#### Source records ####

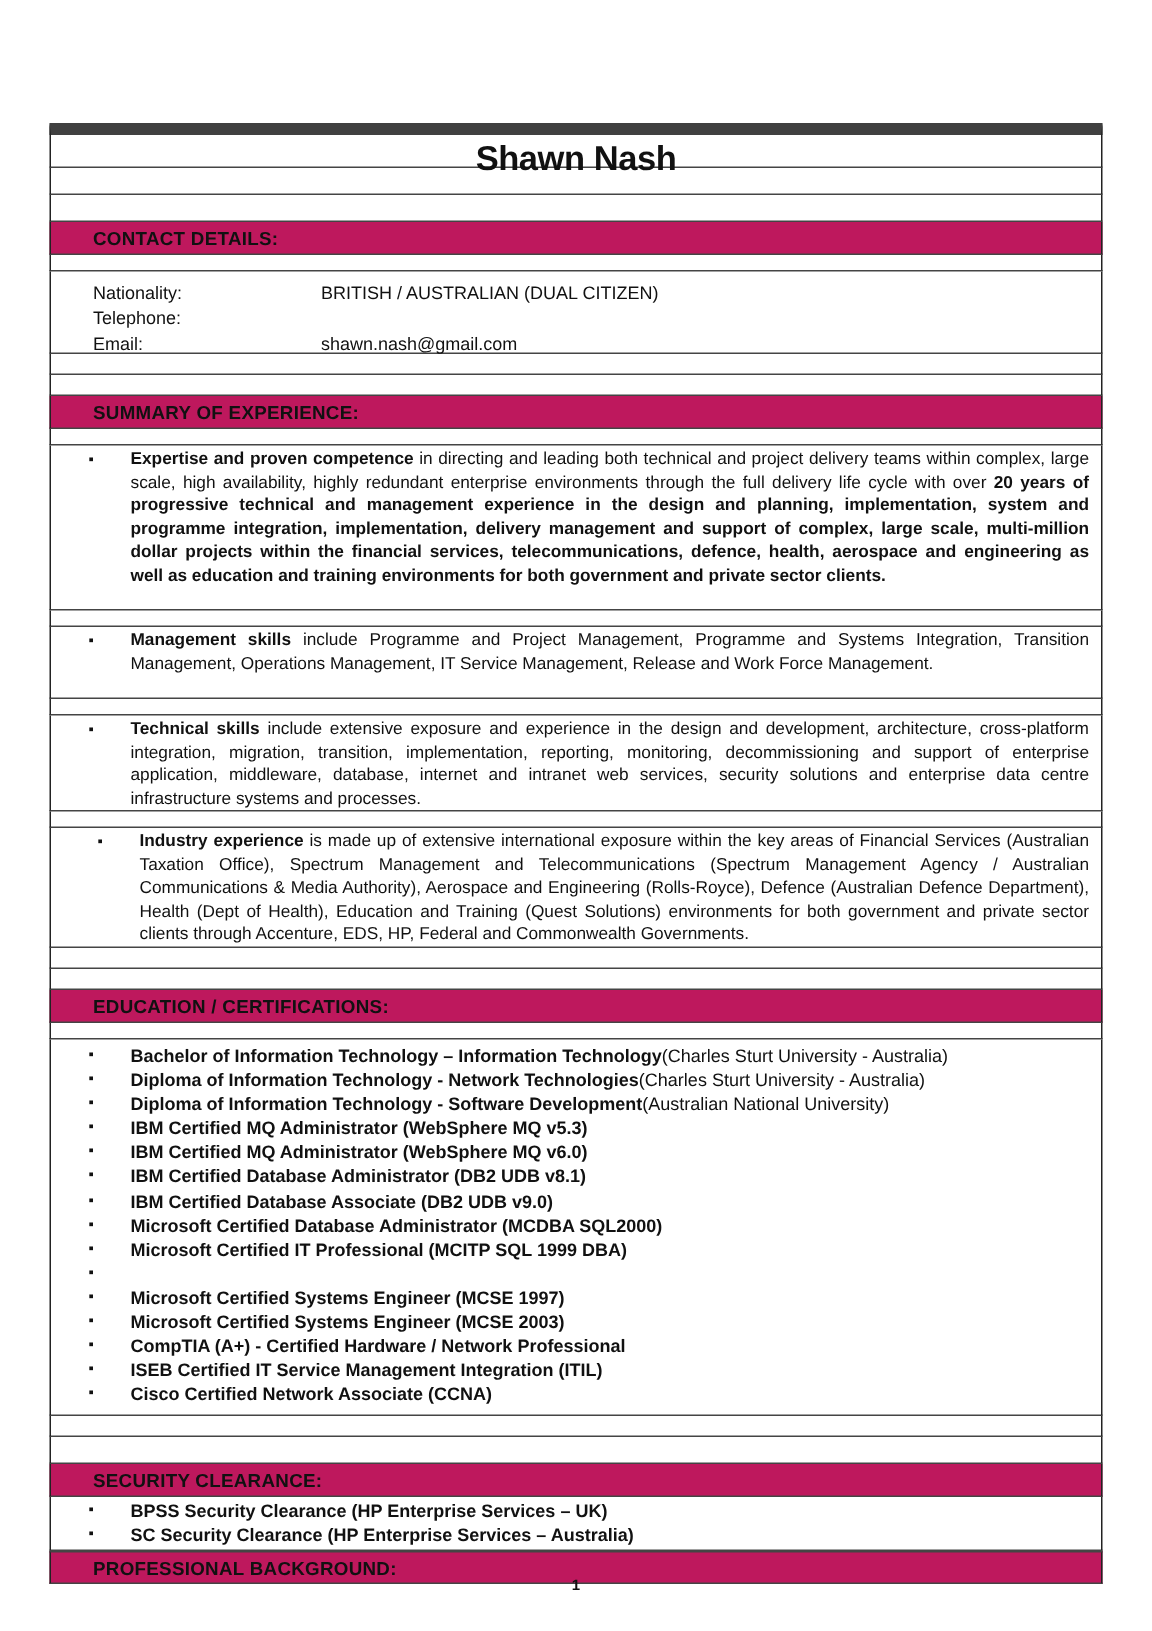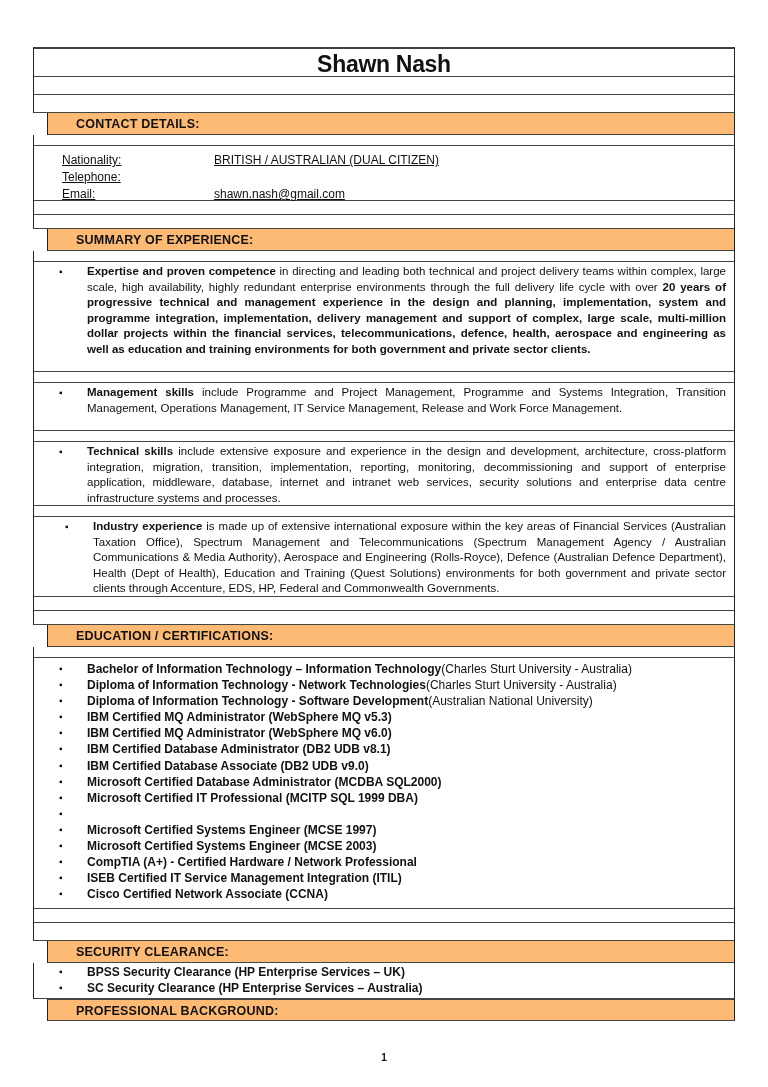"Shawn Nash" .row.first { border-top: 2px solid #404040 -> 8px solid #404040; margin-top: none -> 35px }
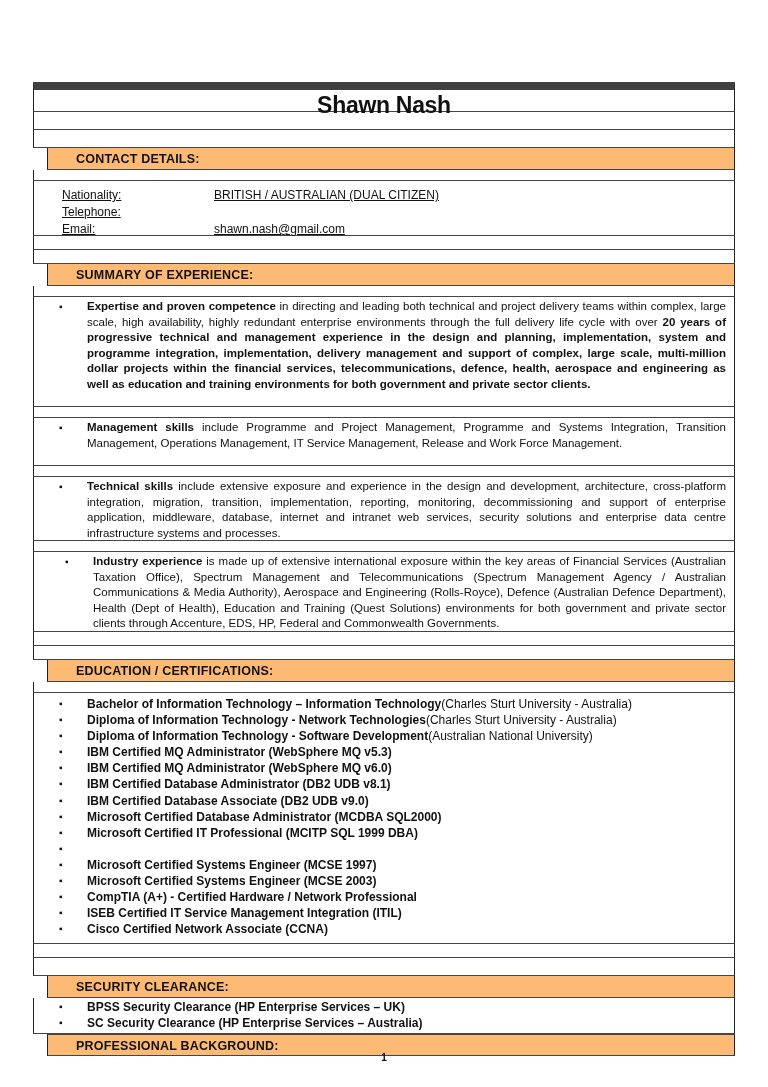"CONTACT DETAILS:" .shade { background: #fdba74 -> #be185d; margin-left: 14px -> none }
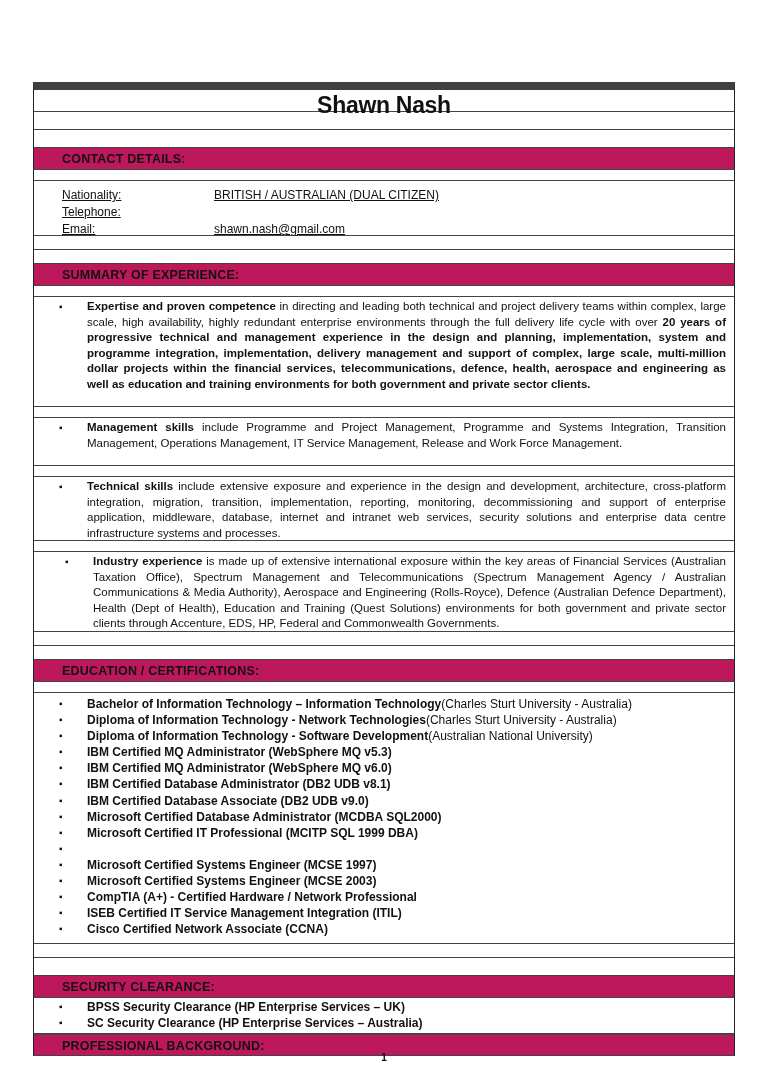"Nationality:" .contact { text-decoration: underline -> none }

####
#### Source records ####

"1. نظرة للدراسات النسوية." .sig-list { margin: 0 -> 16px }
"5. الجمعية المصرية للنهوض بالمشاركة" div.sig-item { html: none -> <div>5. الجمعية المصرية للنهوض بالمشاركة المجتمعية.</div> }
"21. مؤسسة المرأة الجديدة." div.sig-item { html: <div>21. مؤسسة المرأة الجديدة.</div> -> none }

####

• **Required work**
Filter the records above down to the lines that hold the string "item".

• **Response area**
"5. الجمعية المصرية للنهوض بالمشاركة" div.sig-item { html: none -> <div>5. الجمعية المصرية للنهوض بالمشاركة المجتمعية.</div> }
"21. مؤسسة المرأة الجديدة." div.sig-item { html: <div>21. مؤسسة المرأة الجديدة.</div> -> none }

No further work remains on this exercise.